AI and Aerial Imaging Guide Efficient Hemp Fertilization
A recent University of Florida study highlights how drones, combined with artificial intelligence, can help farmers improve hemp cultivation by monitoring crop health.
Conducted by researchers at the UF Institute of Food and Agricultural Sciences (UF/IFAS) Tropical Research and Education Center (TREC) in Homestead, the study used drone-based imaging to determine optimal nitrogen fertilizer levels for hemp growth and flower production.
“Farmers are looking for ways to assess their crops throughout the year to make informed fertilizer decisions,” said Zack Brym, associate professor of agronomy at UF/IFAS TREC.
The team used drones equipped with multispectral cameras to capture aerial images of hemp fields. These images, taken one month before harvest, revealed differences in plant health based on color and size, helping identify the most effective nitrogen levels.

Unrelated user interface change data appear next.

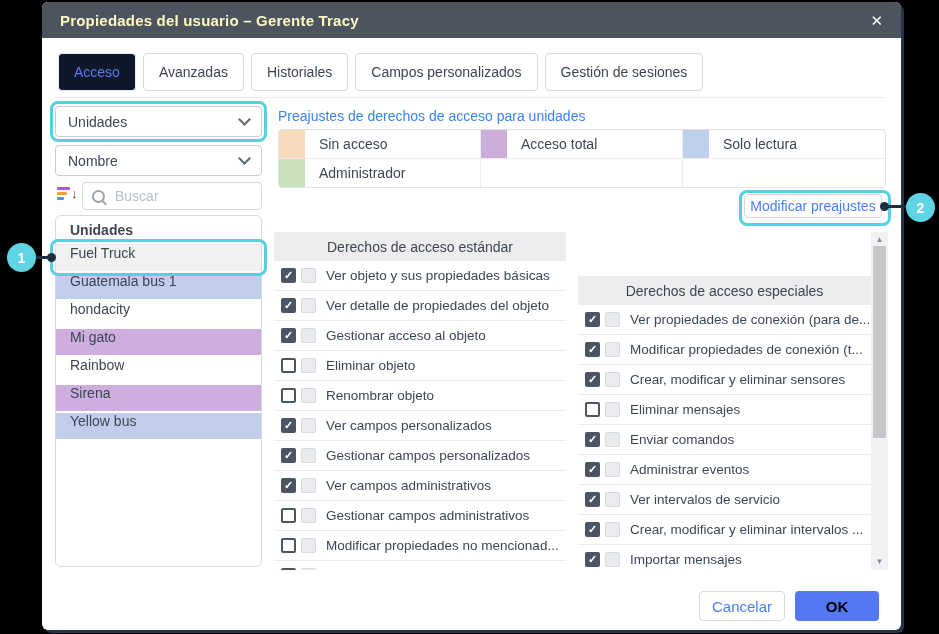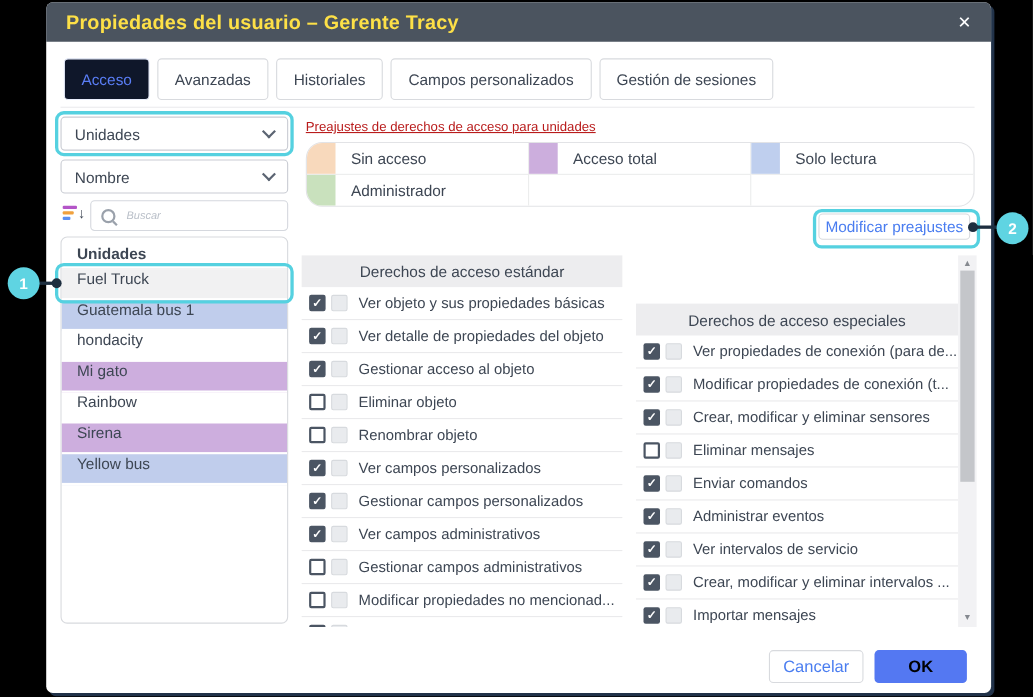"Propiedades del usuario – Gerente" .title { color: #fde047 -> #fef9c3; font-size: 18px -> 15px }
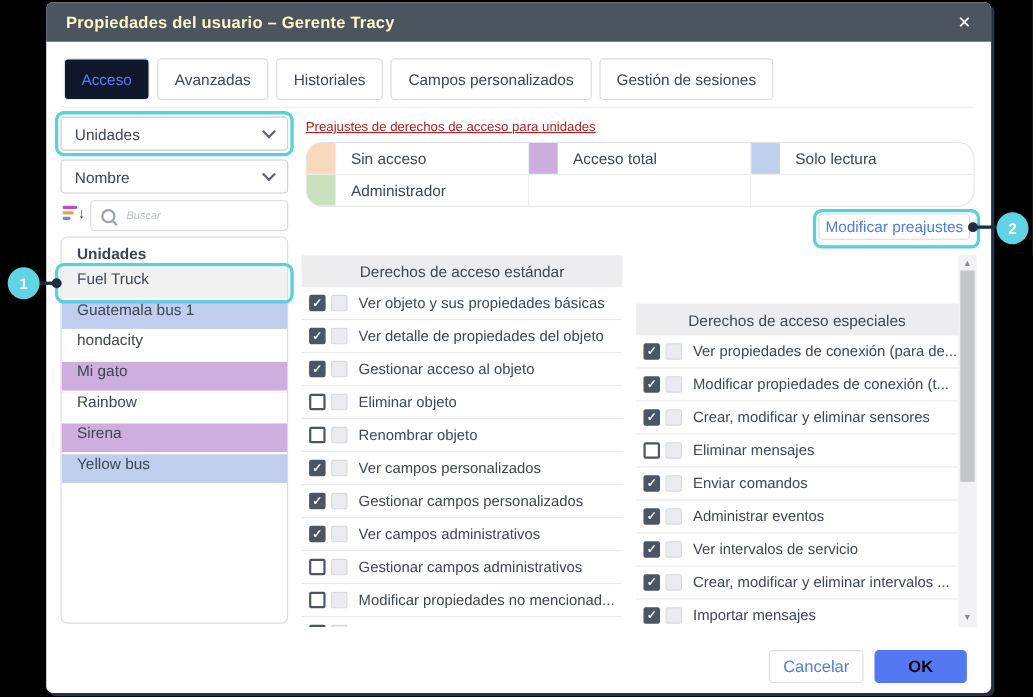"Preajustes de derechos de acceso" .presets-title { color: #b91c1c -> #3b82f6; font-size: 12px -> 14px; text-decoration: underline -> none }
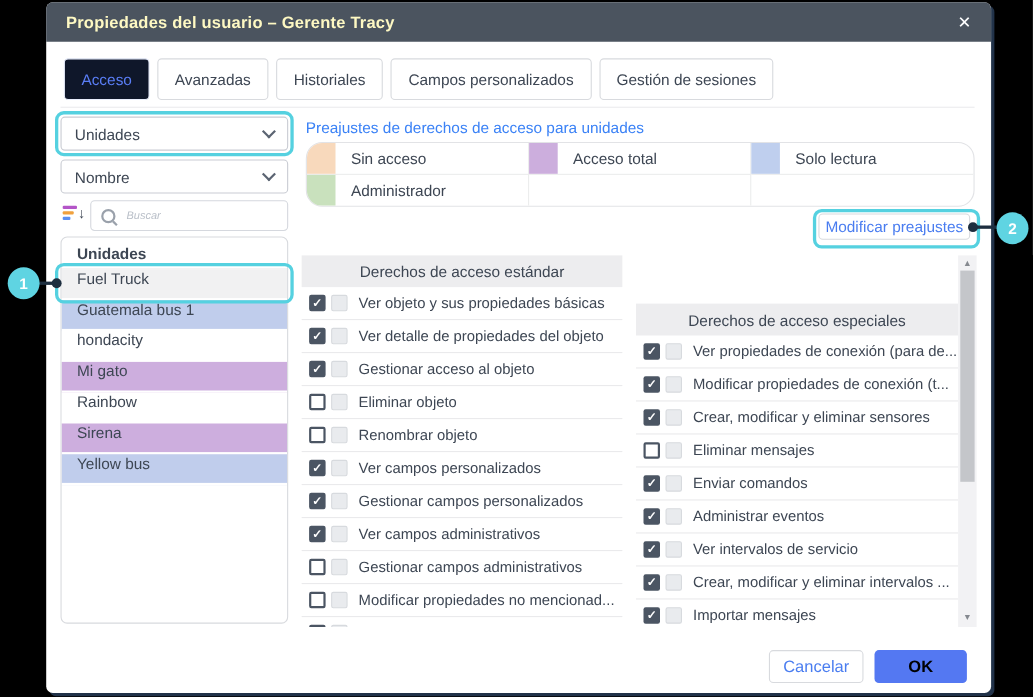"Sin acceso" .legend { border-radius: 15px -> 4px }
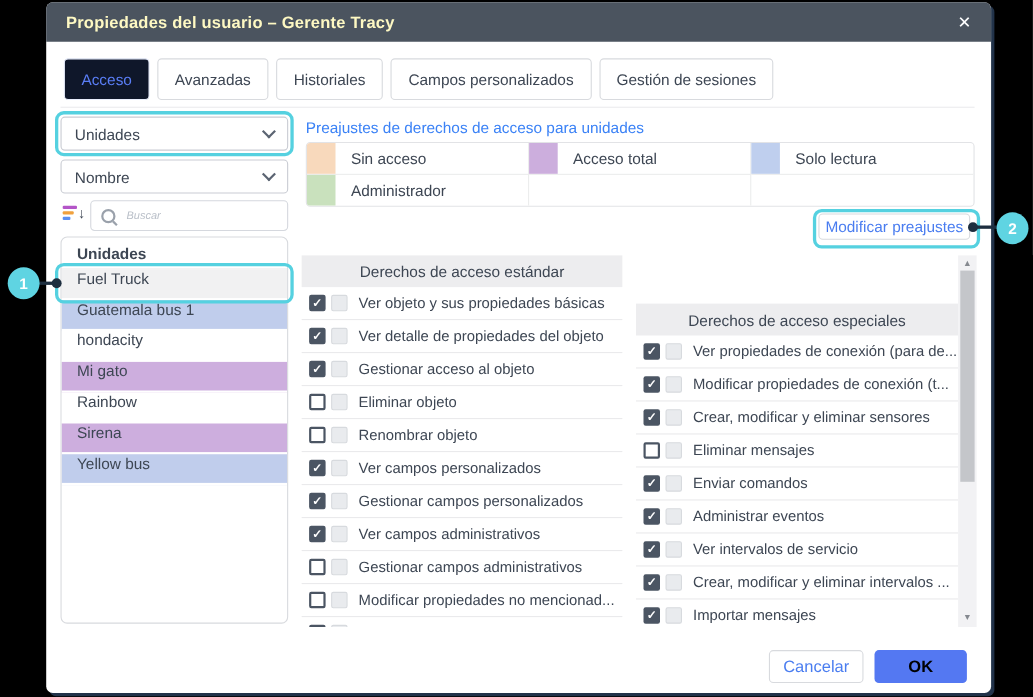"Buscar" .search input { font-size: 10px -> 14px; font-style: italic -> none }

“We’ve shown that farmers with access to aerial images using red and near infrared (NIR) detection can spot differences in plant health by their color when scanning their fields,” Brym explained.
The study focused on a floral hemp variety called ‘Wife,’ grown over three years with six different nitrogen rates. Results showed that moderate nitrogen application—112 to 168 kilograms per hectare (about 100 to 150 pounds per acre)—produced the healthiest plants and highest flower yields.
“Since nutrients move through the soil so fast in Florida, farmers are applying fertilizer multiple times each year. Technology like the use of drone imaging will help determine how much fertilizer might be needed mid-season, promoting more efficient use of resources and supporting sustainable farming practices,” Brym added.
To enhance analysis, researchers used AI to process drone images and assess canopy reflectance, which measures how much light is reflected by the plants. This helps map and evaluate plant health more accurately.
“I was eager to see how effective the automated AI would be at identifying hemp canopy,” said Tamara Serrano, a lead author and former agroecology graduate student on Brym’s team. “To my surprise, the process wasn’t as seamless as expected and required manual corrections to address errors in canopy identification.”
Despite challenges, the study confirmed a strong link between canopy size and biomass, supporting drone imaging as a valuable tool for sustainable hemp farming.